Wang Huning: The World’s Most Influential Intellectual?

Wang Huning is arguably the world’s most influential and powerful intellectual. And you’ve probably never heard of him, as he has sat quietly at the top of China’s power structure, advising three presidents over 30 years.

The architect of many of China’s most significant contemporary ideological and strategic efforts, he’s deeply studied in the philosophy and ways of the west. Long before Robb’s own analysis that the west is amidst a monumental breakdown he called a “Great Release”, Huning came to the conclusion that the decadence of the United States, its culture and capitalism will lead it to ruin, and China must be steered in a different, and in some ways more integral, direction.

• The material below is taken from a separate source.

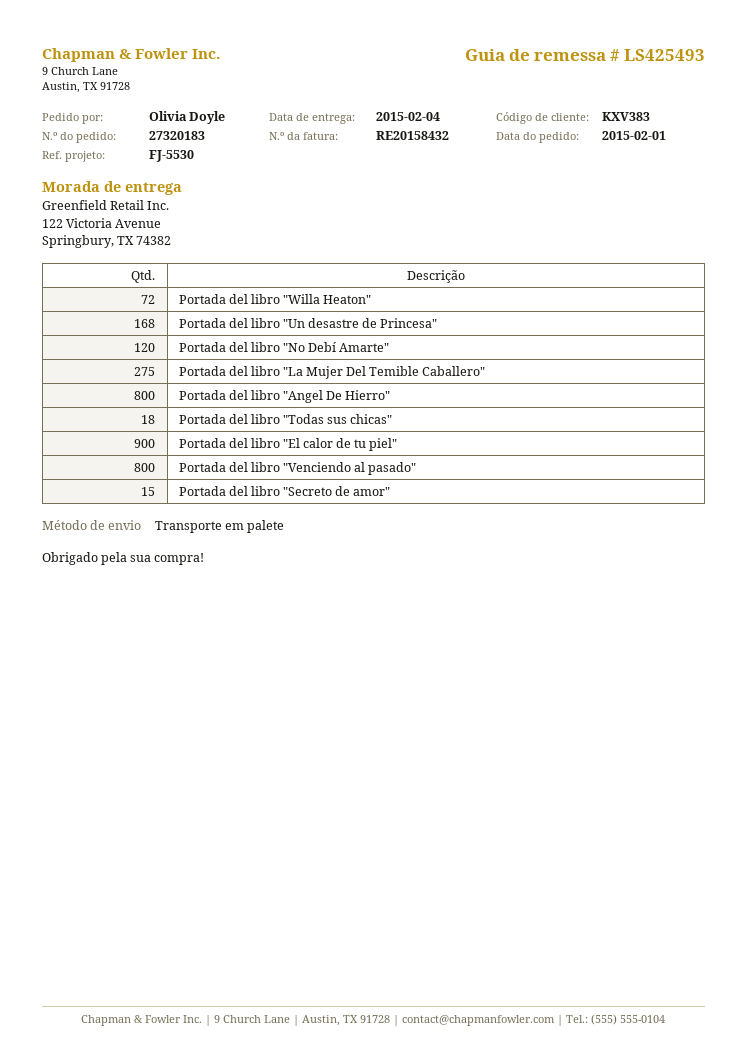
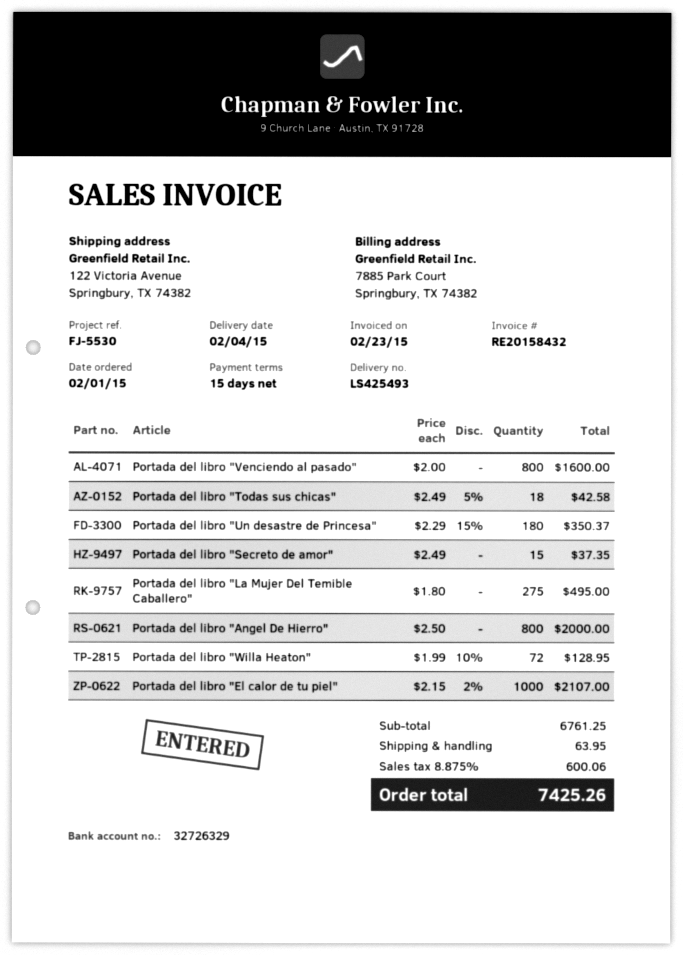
Portada del libro "Un desastre de Princesa": 168 -> 180
Portada del libro "No Debí Amarte": 120 -> none
Portada del libro "El calor de tu piel": 900 -> 1000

The stakes couldn’t be higher: to understand this century, we have to understand the geopolitical and philosophical power struggle between China and the United States and the differing global “Operating Systems” they’re fighting for. And to better understand that struggle, we have to better understand whether the cognition of China’s leaders are integral or not: are they capable of bringing the Teal “Power to Integrate” to bear on the world system?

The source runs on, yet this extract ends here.